Küns­te

Künste lassen sich nicht getrennt von den gesellschaftlichen Verhältnissen betrachten, in denen sie entstehen. Die Wechselbeziehungen von Kunstwerken und der Gesellschaft spielen sich zwischen ästhetischen Traditionen, zeitgenössischem Kulturbetrieb und politischen Machtverhältnissen ab. Auch wirtschaftliche Bedingungen der Künstler, das private Umfeld und die Aufnahme der Werke durch das Publikum spielen eine wichtige Rolle. Die Zwangssituation von Exil und Emigration verändert solche Wechselbeziehungen.

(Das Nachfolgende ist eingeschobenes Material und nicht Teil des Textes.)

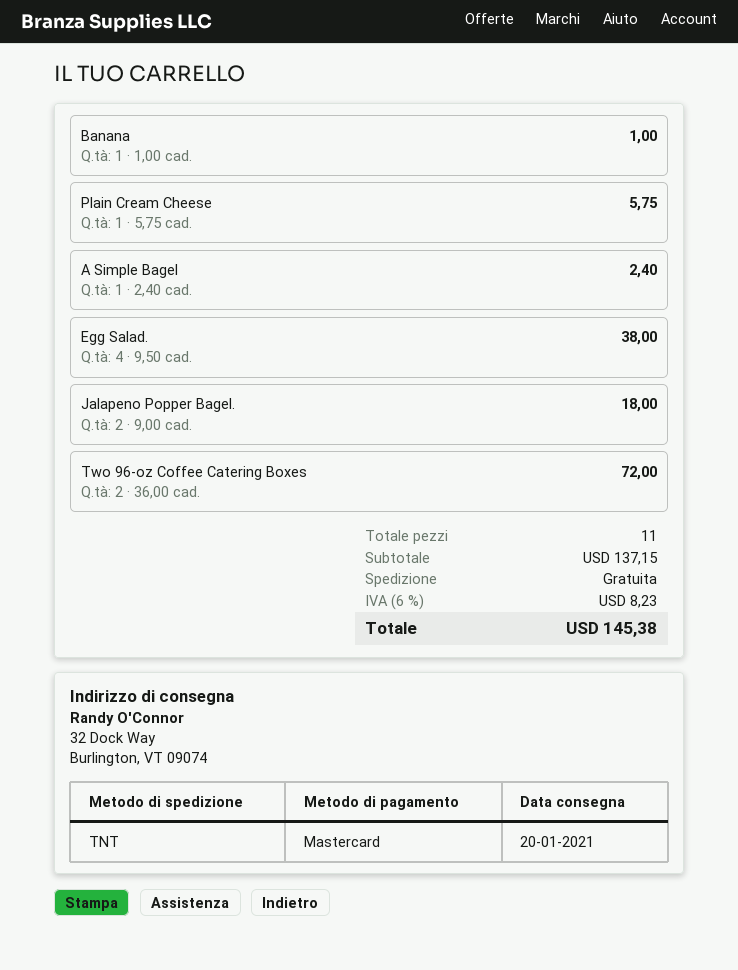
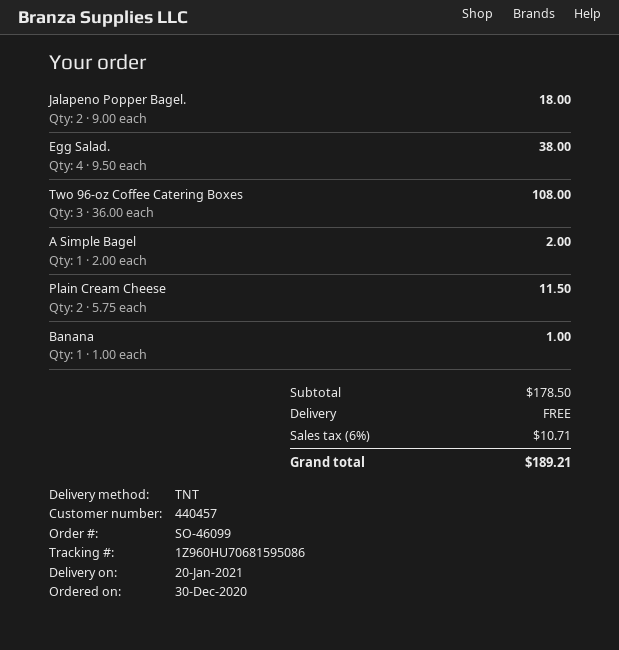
Plain Cream Cheese: 1 x 5.75 = 5.75 -> 2 x 5.75 = 11.50
A Simple Bagel: 1 x 2.40 = 2.40 -> 1 x 2.00 = 2.00
Two 96-oz Coffee Catering Boxes: 2 x 36.00 = 72.00 -> 3 x 36.00 = 108.00
subtotal: 137.15 -> 178.50
tax: 6% = 8.23 -> 6% = 10.71
total: 145.38 -> 189.21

Für einige Künstler ist diese Erfahrung ein solcher Schock, dass sie im Exil ihr künstlerisches Schaffen beenden. Für diejenigen, die im Exil weiterarbeiten, werden diese Wechselbeziehungen neu spürbar: denn auch im Exil entsteht Kunst in einem gesellschaftlichen und kulturpolitischen Rahmen, der aber weitgehend unbekannt ist. Die Konfrontation mit einem völlig neuen sprachlichen, politischen, kulturellen, ökonomischen, privaten und intellektuellen Umfeld prägt auf grundlegende Weise die Produktionsbedingungen, unter denen Künstler im Exil arbeiten. Von vielen wird diese Konfrontation sogar direkt in ihren Kunstwerken aufgegriffen. Exil kann durchaus auch ein produktives Feld öffnen und sich positiv auf das künstlerische Schaffen auswirken.

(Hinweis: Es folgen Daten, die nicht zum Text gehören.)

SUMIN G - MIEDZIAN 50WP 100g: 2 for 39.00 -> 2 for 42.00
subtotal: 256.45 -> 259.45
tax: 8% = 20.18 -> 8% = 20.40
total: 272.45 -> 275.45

Während des nationalsozialistischen Regimes flohen über 10.000 Künstler aus Deutschland, Theaterschaffende und Filmemacher, Schriftsteller, bildende Künstler, Fotografen, Architekten, Tänzer, Komponisten und Musiker. Ganz unterschiedlich war der Erfolg der exilierten Künstler in den Aufnahmeländern. Für Bildende Künstler, Komponisten, Fotografen zum Beispiel, deren Kunst weniger an die deutsche Sprache gebunden war, war die Weiterarbeit unter den veränderten Bedingungen des Exils leichter möglich, wenn auch hier weitere äußere und individuelle Faktoren zu beachten sind. Für andere begann mit dem Exil eine Notsituation: Die Arbeits- und Lebensbedingungen waren für viele schwierig oder katastrophal, die Verdienstmöglichkeiten für viele unzureichend. Die Verbindung zu einem neuen Publikum musste im Zufluchtsland erst aufgebaut werden. Die eben beschriebenen Bedingungen gelten keineswegs nur für das Exil aus dem nationalsozialistischen Machtbereich. Sie galten davor und bis hinein in die Gegenwart.

Die Voraussetzungen für die verschiedenen Künste im Exil und die Verläufe der einzelnen künstlerischen Karrieren sind sehr unterschiedlich. Ist es dennoch zulässig von Exil-Kunst zu sprechen? Wird ein Kunstwerk zu Exil-Kunst, weil der Künstler im Exil lebt? Wie beeinflussen Exil und Migration den künstlerischen Prozess? Kann die Erfahrung erzwungener Entortung künstlerisches Schaffen anregen? Fragen wie diese fordern auf, den Künstlern und den Künsten zu folgen und Einzelbeispiele ebenso zu betrachten wie systematische Zusammenhänge.